Section of Cardiovascular Medicine.
Cardiology Department, Saint Vincent Hospital, Worcester, Massachusetts.
Am J Cardiol. 2022 Jan 1;162:100-104. doi: 10.1016/j.amjcard.2021.09.013. Epub 2021 Oct 28.
Implantable loop recorder (ILR) is recommended to detect subclinical atrial fibrillation (AF) after cryptogenic stroke; however, the clinical outcomes of this practice is unclear. We conducted a systematic review and meta-analysis of randomized controlled trials to evaluate 12-month AF detection, change in oral anticoagulation (OAC), and recurrent stroke in ILR versus usual care after ischemic stroke. We searched Medline, Embase, Web of Science, Cochrane Library for randomized controlled trials comparing ILR with usual care after any ischemic stroke. Primary outcomes were cumulative AF detection and recurrent stroke (ischemic or hemorrhagic) or transient ischemic attack over 12 months. Secondary outcome was OAC initiation. Meta-analysis was performed with Mantel-Haenszel pooled odds ratios (ORs) and random effects models. Of 200 identified articles, 3 trials were included (1,233 participants). Cryptogenic stroke and underlying AF included cryptogenic stroke only, stroke of known cause and underlying-AF included small or large vessel stroke only, and post embolic rhythm detection with implantable vs external monitoring included all ischemic strokes. The 12-month AF detection was 13% in the ILR group and 2.4% in controls. ILR was more likely to detect AF compared with usual care (OR 5.8, 95% confidence interval 3.2 to 10.2). Stroke or transient ischemic attack occurred in 7% with ILR and 9% with usual care (OR 0.8, 95% confidence interval 0.5 to 1.2). In patients with detected AF, 97% and 100% were started on OAC in cryptogenic stroke and underlying AF and post embolic rhythm detection with implantable vs external monitoring, respectively, compared with 68% in stroke of known cause and underlying-AF. In conclusion, ILR was superior to usual care in AF detection, but the relative low incidence of AF and the nondifferential risk of stroke between the ILR and usual care arms may suggest that most patients do not benefit from ILR implantation. Further studies are warranted to understand if patient selection can be improved to increase the diagnostic yield of ILR.
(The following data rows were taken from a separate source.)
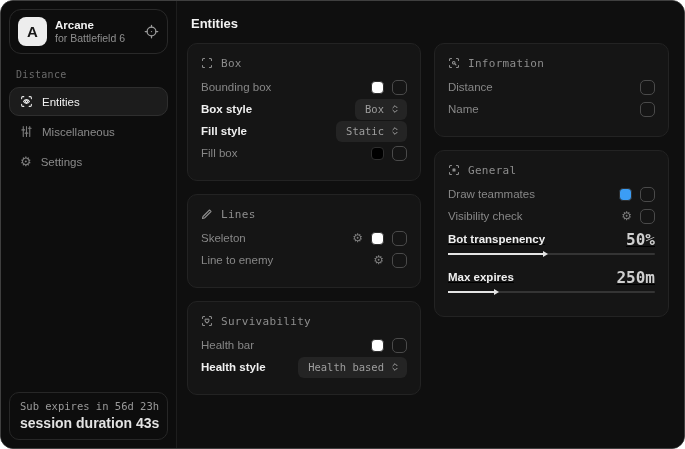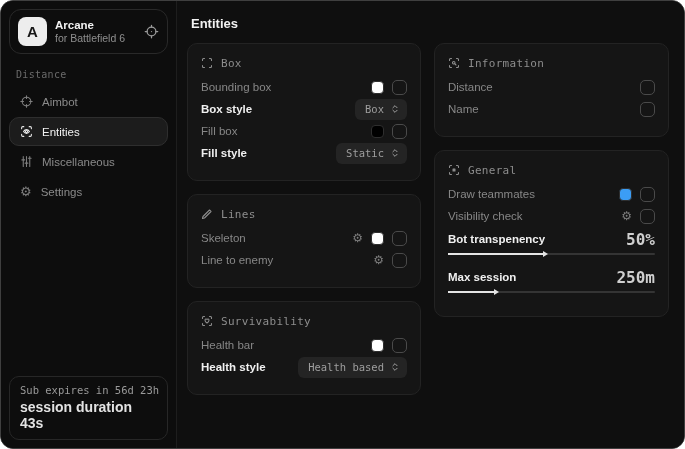--- a/index.html
+++ b/index.html
@@ -155,15 +155,6 @@
     <div class="category">Distance</div>
 
     <div class="nav">
-      <div class="nav-item">
-        <span class="nico">
-          <svg width="13" height="13" viewBox="0 0 24 24" fill="none" stroke="currentColor" stroke-width="2" stroke-linecap="round">
-            <circle cx="12" cy="12" r="8"></circle>
-            <path d="M12 1.5v5M12 17.5v5M1.5 12h5M17.5 12h5"></path>
-          </svg>
-        </span>
-        <span>Aimbot</span>
-      </div>
       <div class="nav-item selected">
         <span class="nico">
           <svg width="13" height="13" viewBox="0 0 24 24" fill="none" stroke="currentColor" stroke-width="2" stroke-linecap="round" stroke-linejoin="round">

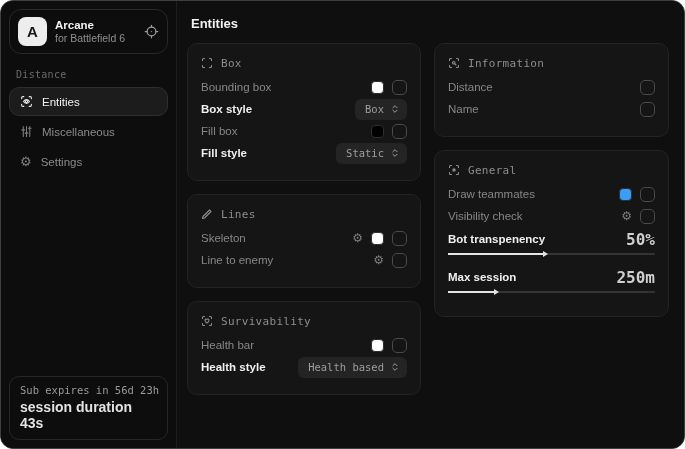--- a/index.html
+++ b/index.html
@@ -224,13 +224,6 @@
             </span>
           </div>
           <div class="row">
-            <span class="row-label">Fill box</span>
-            <span class="controls">
-              <span class="swatch" style="background: rgb(0, 0, 0);"></span>
-              <span class="checkbox"></span>
-            </span>
-          </div>
-          <div class="row">
             <span class="row-label bright">Fill style</span>
             <span class="controls">
               <span class="dropdown">
@@ -243,6 +236,13 @@
               </span>
             </span>
           </div>
+          <div class="row">
+            <span class="row-label">Fill box</span>
+            <span class="controls">
+              <span class="swatch" style="background: rgb(0, 0, 0);"></span>
+              <span class="checkbox"></span>
+            </span>
+          </div>
         </div>
 
         <div class="card">

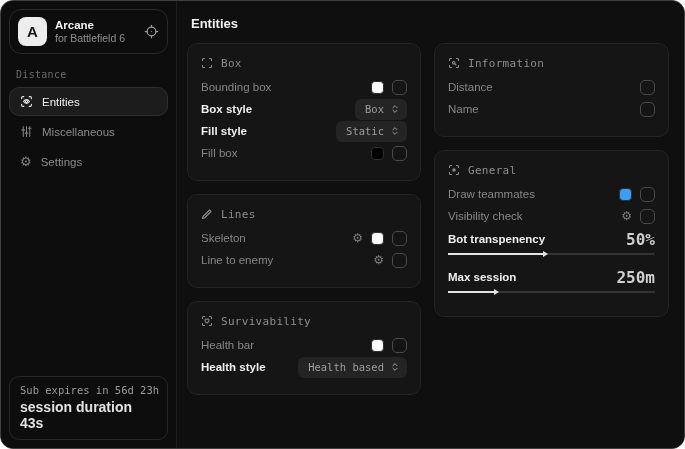--- a/index.html
+++ b/index.html
@@ -105,7 +105,7 @@
     font-size:10.5px; color:#9e9e9e;
   }
   .dropdown .dd-ico { display:flex; color:#9e9e9e; }
-  .slider-group { margin:2px 0 9px 0; }
+  .slider-group { margin:2px 0 9px 0;text-decoration:underline; }
   .slider-top { height:20px; display:flex; align-items:center; }
   .slider-value {
     font-family:"DejaVu Sans Mono", monospace;

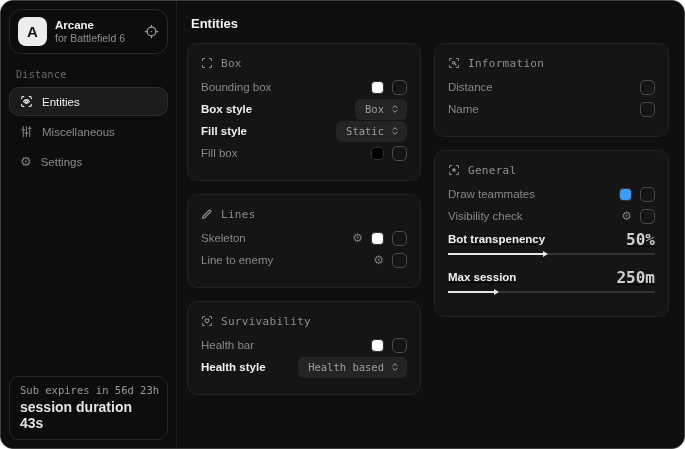--- a/index.html
+++ b/index.html
@@ -368,7 +368,7 @@
 
           <div class="slider-group" style="margin-bottom:4px;">
             <div class="slider-top">
-              <span class="row-label bright">Max session</span>
+              <span class="row-label bright">Max expires</span>
               <span class="slider-value">250m</span>
             </div>
             <div class="slider-track">

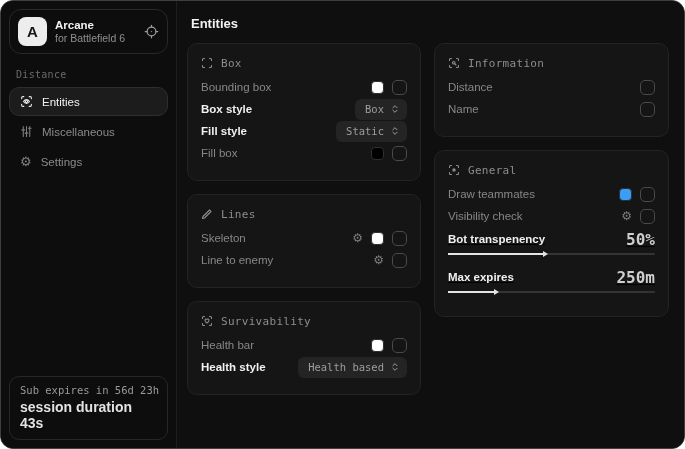--- a/index.html
+++ b/index.html
@@ -55,7 +55,7 @@
   .side-spacer { flex:1; }
   .sub-card {
     border:1px solid #272727; border-radius:10px;
-    padding:7px 20px 8px 10px;
+    padding:7px 4px 8px 10px;
   }
   .sub-line1 {
     font-family:"DejaVu Sans Mono", monospace;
植入式循环记录仪(ILR)被推荐用于检测隐源性卒中后的亚临床房颤(AF);然而,这种做法的临床结果尚不清楚。我们进行了系统评价和荟萃分析,以评估 ILR 与常规护理相比,在缺血性卒中后 12 个月时 AF 的检出率、口服抗凝药物(OAC)的变化以及复发性卒中。我们检索了 Medline、Embase、Web of Science、Cochrane 图书馆中比较任何类型的缺血性卒中后 ILR 与常规护理的随机对照试验。主要结局是 12 个月时累积 AF 检出率以及复发性卒中(缺血性或出血性)或短暂性脑缺血发作。次要结局是 OAC 的启动。采用 Mantel-Haenszel 汇总比值比(OR)和随机效应模型进行荟萃分析。在 200 篇确定的文章中,有 3 项试验被纳入(1233 名参与者)。隐源性卒中伴或不伴 AF 组包括仅隐源性卒中、已知病因的卒中伴或不伴 AF 组包括小血管或大血管卒中,以及植入式与外部监测的栓塞后节律检测组包括所有缺血性卒中。ILR 组 12 个月时的 AF 检出率为 13%,对照组为 2.4%。与常规护理相比,ILR 更有可能检测到 AF(OR 5.8,95%置信区间 3.2 至 10.2)。ILR 组发生卒中和短暂性脑缺血发作的比例为 7%,对照组为 9%(OR 0.8,95%置信区间 0.5 至 1.2)。在检测到 AF 的患者中,隐源性卒中伴或不伴 AF 以及栓塞后节律检测的植入式与外部监测相比,分别有 97%和 100%的患者开始使用 OAC,而在已知病因的卒中伴 AF 中,只有 68%的患者开始使用 OAC。总之,ILR 在 AF 检出方面优于常规护理,但 AF 的相对低发生率以及 ILR 和常规护理组之间卒中的非差异风险可能表明,大多数患者并未从 ILR 植入中获益。需要进一步的研究来了解是否可以通过选择患者来提高 ILR 的诊断效果。